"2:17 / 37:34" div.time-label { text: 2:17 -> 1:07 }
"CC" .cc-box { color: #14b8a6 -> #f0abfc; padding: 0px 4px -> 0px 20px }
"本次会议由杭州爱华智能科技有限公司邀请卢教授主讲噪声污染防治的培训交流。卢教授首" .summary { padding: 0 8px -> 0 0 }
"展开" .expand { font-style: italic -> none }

==

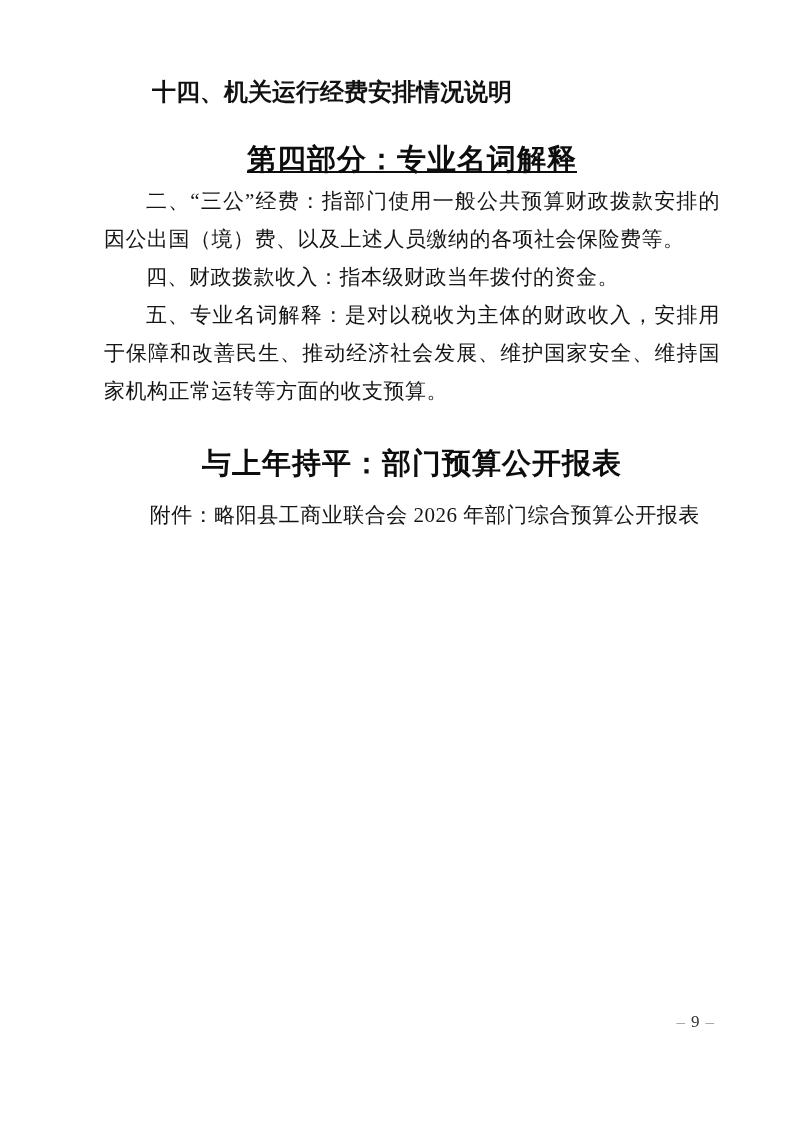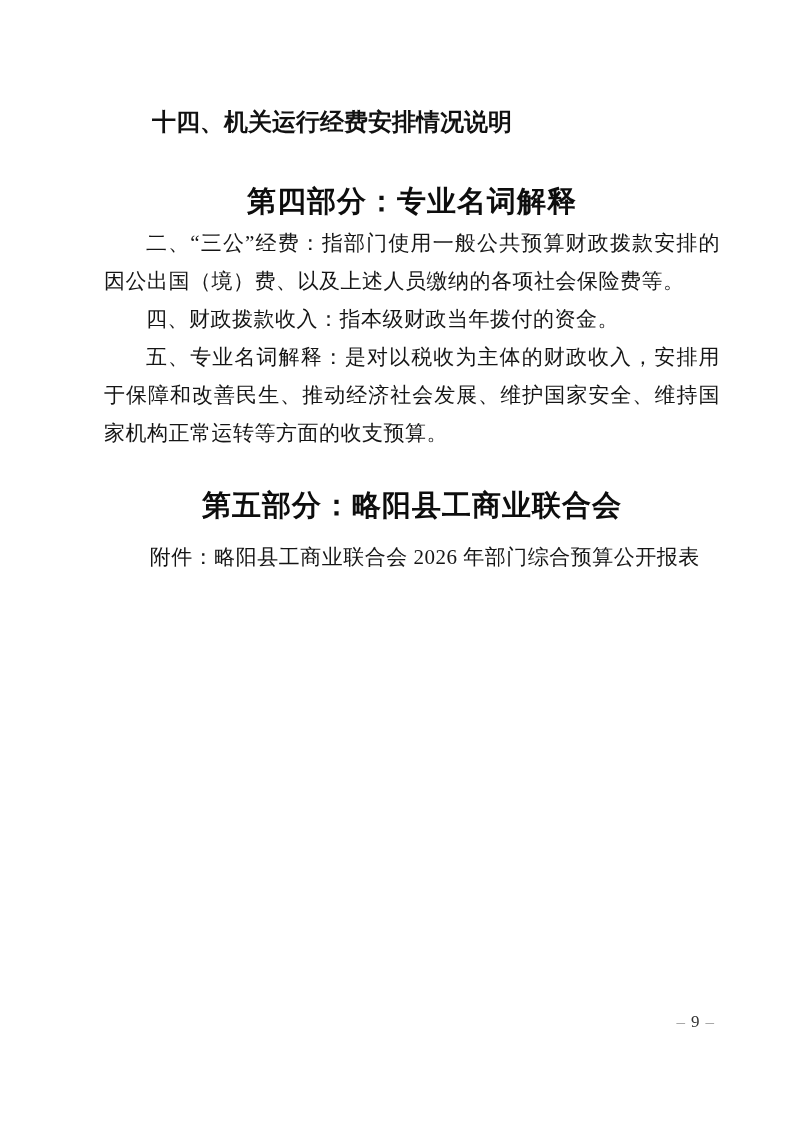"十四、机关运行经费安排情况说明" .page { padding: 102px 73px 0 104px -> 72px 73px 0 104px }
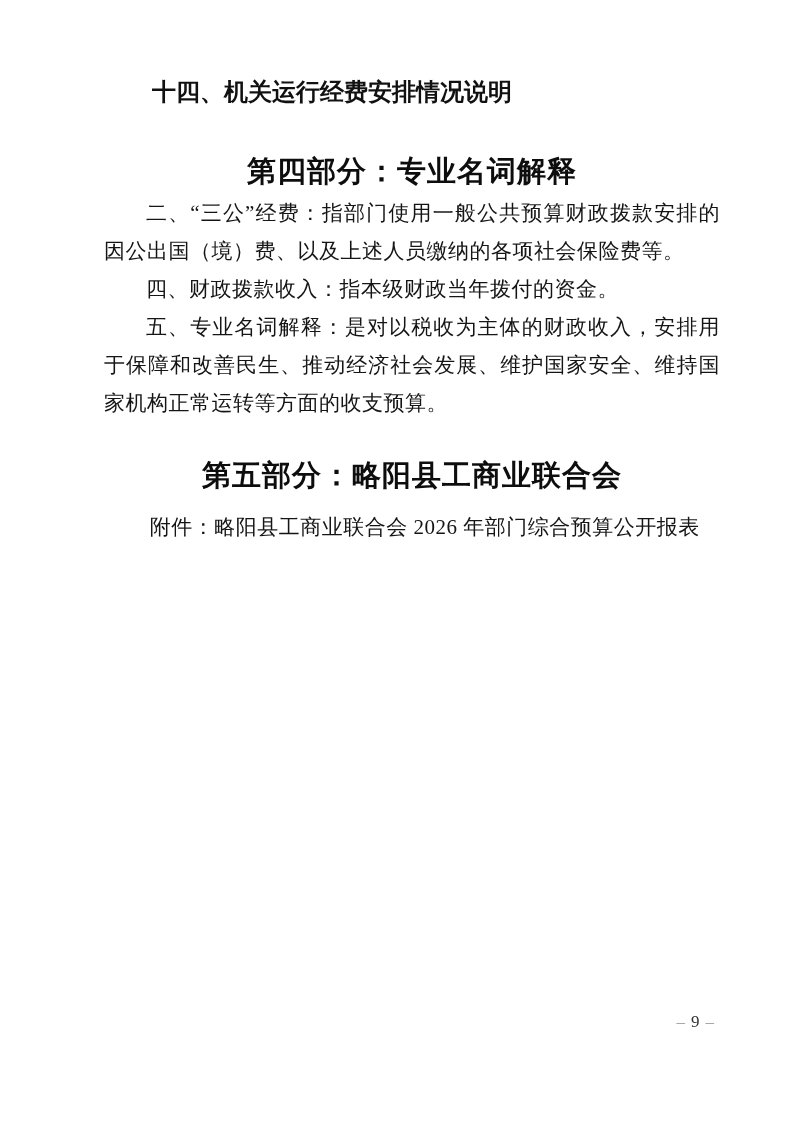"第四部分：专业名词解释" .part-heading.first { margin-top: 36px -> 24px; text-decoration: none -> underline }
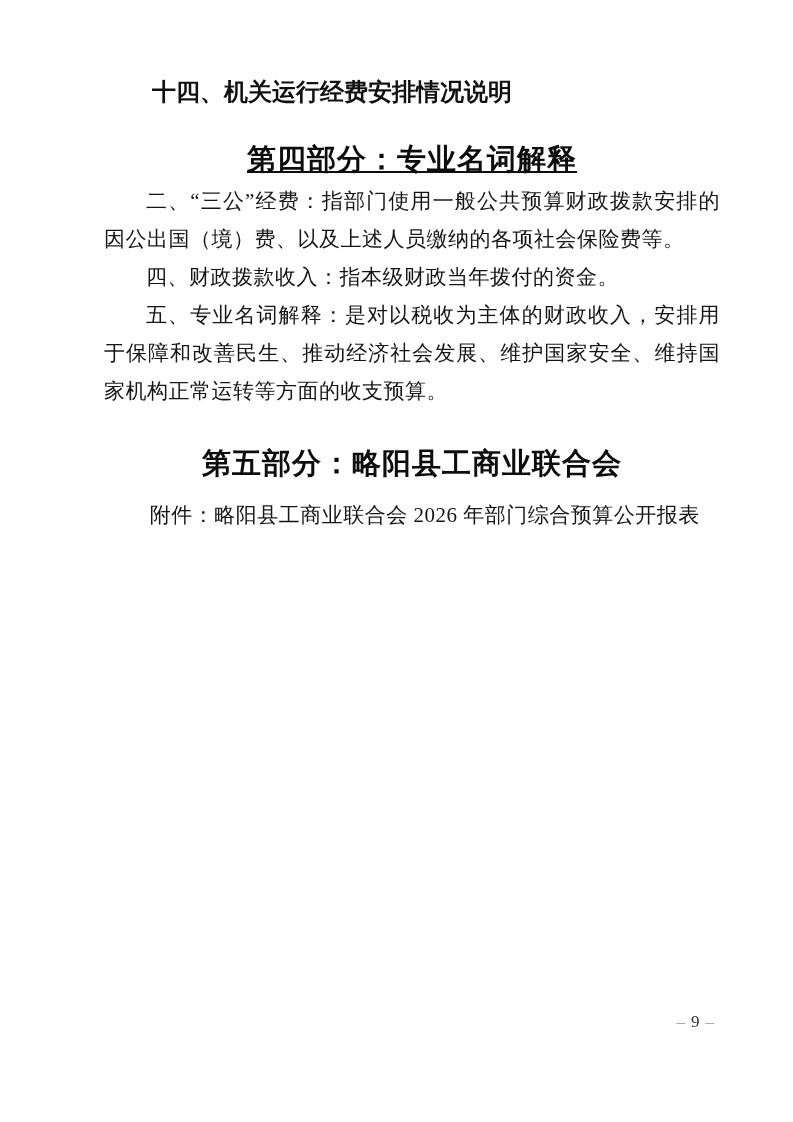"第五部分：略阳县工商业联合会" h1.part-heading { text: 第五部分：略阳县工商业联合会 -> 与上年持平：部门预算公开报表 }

...

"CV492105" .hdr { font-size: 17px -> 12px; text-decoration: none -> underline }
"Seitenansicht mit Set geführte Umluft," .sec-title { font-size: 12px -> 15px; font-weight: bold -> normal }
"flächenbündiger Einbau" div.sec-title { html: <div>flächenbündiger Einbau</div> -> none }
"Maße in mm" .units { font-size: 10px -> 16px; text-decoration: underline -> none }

Problem to solve :: From the entries above, give again exactly the lines running from the line with "html: <div>flächenbündiger Einbau</div>" to the line with "font-size: 10px ->"; include both of those lines.

Task output ::
"flächenbündiger Einbau" div.sec-title { html: <div>flächenbündiger Einbau</div> -> none }
"Maße in mm" .units { font-size: 10px -> 16px; text-decoration: underline -> none }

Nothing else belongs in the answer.